There’s a
view that your memory gets worse as you get older. Maybe that’s true.
But at least part of that must be an increasing awareness of the
fallibility of memory. In other words, one feels that one’s memory is
getting worse becomes one becomes increasingly aware that it cannot be
relied upon. That’s not the same thing of course.
This evening we watched Midnight Lace,
a 1960 thriller set in London. Doris Day, a newly-married heiress
living in London with her industrialist husband (Rex Harrison), is being
plagued by increasingly threatening phone calls in a sinister voice. No
one else seems to hear them, which leads her to feel panicked and
isolated. When the killer calls on the phone to say that he is coming to
keep their appointment, the husband calls the police who suggest that
he allow himself to be seen leaving, then come back in the back door and
apprehend the killer. A man does break in and Rex returns and kills him
in a struggle. But it’s not the killer, because the killer is Rex. He
explains that he’s planned to kill her making it look that she threw
herself from the balcony when the balance of her mind was disturbed.
It’s a pretty decent thriller, a period
piece but pretty effective. The thing that struck me, though, was that I
saw it when I was 12 or so. I vividly remember the moment when Doris
Day is alone and terrified in the dark; there are billowing curtains;
she is sure the killer is coming to do his worst; a figure is seen in
the French window... and it’s her husband. With relief she grasps him,
sobbing into his shoulder. But he begins to speak, and is doing so in
the thin, metallic voice on the phone, thus revealing it’s him. It’s a
brilliant moment, misdirection, reversal, shock, imminent threat, the
perfect twist.
Except it doesn’t happen like that. We
see the two men struggle. A shot rings out. We don’t know who is hit. We
see a tape recorder on the floor and a man stands and picks it up; he
presses play and that eerie voice echoes in the room. Doris Day sees
that it’s her husband and is overjoyed. She embraces him and then runs
to the phone to call the police (surely they should be here by now?).
Rex Harrison puts his finger down on the buttons, cutting her off, and
so begins his explanation.
What’s weird is that my version is better. It’s
certainly a more economical twist, done through a moment of horror and, to be Aristotelian for a moment, anagnorisis and peripateia, rather than through the rather leaden
exposition. (Seriously, if you were going to kill your wife, would you
talk her through the plan?)
I’m reminded that one of my principles
of adapting a novel is to not read it. That is, leave a long gap and
then try to remember the plot; the memory rather neatly patches up plot
holes, cuts off dangling and extraneous loose ends, and delivers you
back a much sleeker version of the original. In this instance, what’s
doubly weird is that I always remember remembering my version of the
ending. I don’t have any sense that my memory has shifted. I have a
strong visual memory of that moment. Doris Day’s back to us, Rex
Harrison’s face over her shoulder, the French windows behind, the
billowing net curtains, and him starting to speak, sinister as you like,
in her ear.
Another curious version of this happened with Casting the Runes.
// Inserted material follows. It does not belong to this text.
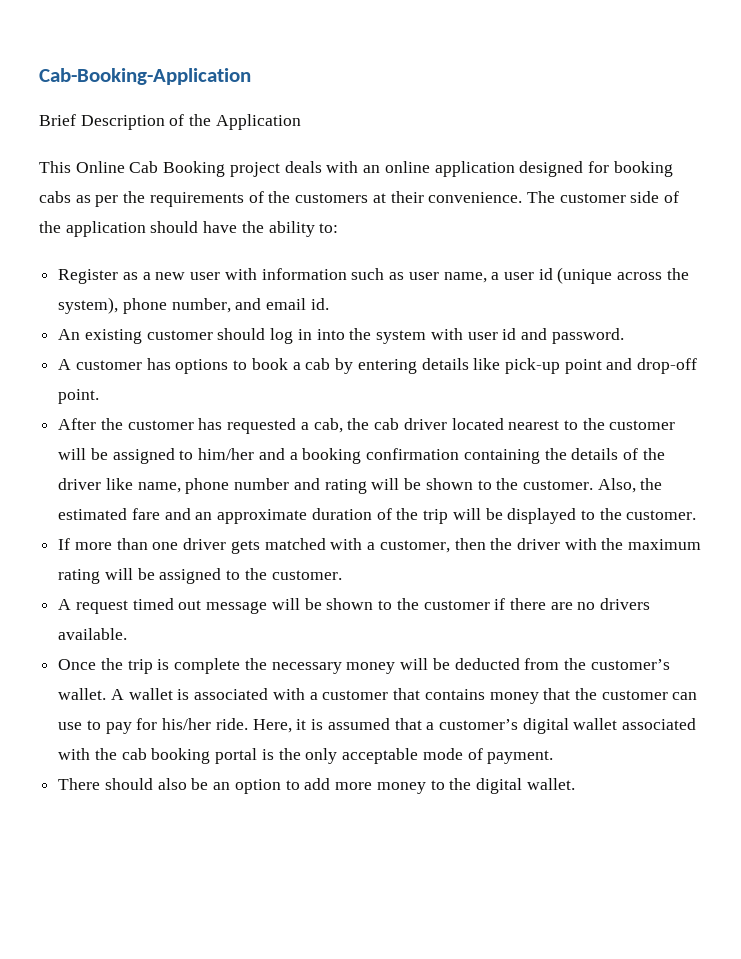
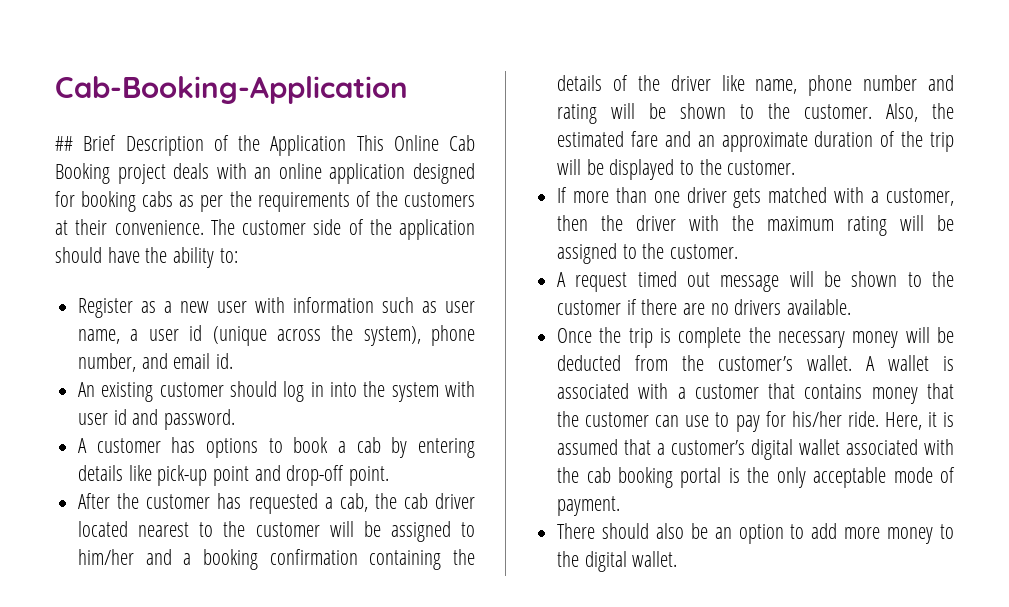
(251, 76) none -> [55,136,73,151] ##
(301, 122) // -> (347, 145) none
This was a 1979 TV adaptation of the M R James short story. One scene
that has always stayed with me is the moment when the wizard Mr Karswell
conjures a monstrously huge spider to appear in his enemy’s bed. I
remember the scene vividly. Pillow at the right of the screen, blanket,
foot of the bed to the left, and the man getting into bed and the scream
of horror and the ghastly thing’s legs jabbing out the side. I was so
terrified, I took a torch to bed and checked in it to ensure there were
no spiders. Any stray feeling at my feet made me jump with fear.
When a DVD of the programme was released a couple of years ago, I bought it. Mainly for nostalgic reasons.
The scene was exactly as I remembered it
but the bed was the other way around. The pillow at the left, the foot
at the right of the screen. It was my bed that
had the pillow on the right and the foot on the left. Somehow, in that
vivid memory, I had taken the features of the TV image and reversed them
to fit into the image of my own bed. Of course, that’s the process I
was going through on that sleepless night of 24 April 1979.
I’ve also noted in some academic writing about mental imagery, the way that we can - dreamlike - transpose, condense and fuse multiple real images in our mental images. Just as it’s understandable and normal to be able to say ‘In my dream I was in Rome but it was also the Moon’, in our remembered visual images - because in these two examples it’s intensely remembered visual images we’re discussing - I can fuse two entirely separate images. I’m not sure what other image I’m fusing with Midnight Lace but it’s still strange to me that 3 hours ago I sat down the watch the film, confidently anticipating seeing again that vivid memory from my childhood and being oddly disappointed that my memory was a better dramaturg than the film’s screenwriters.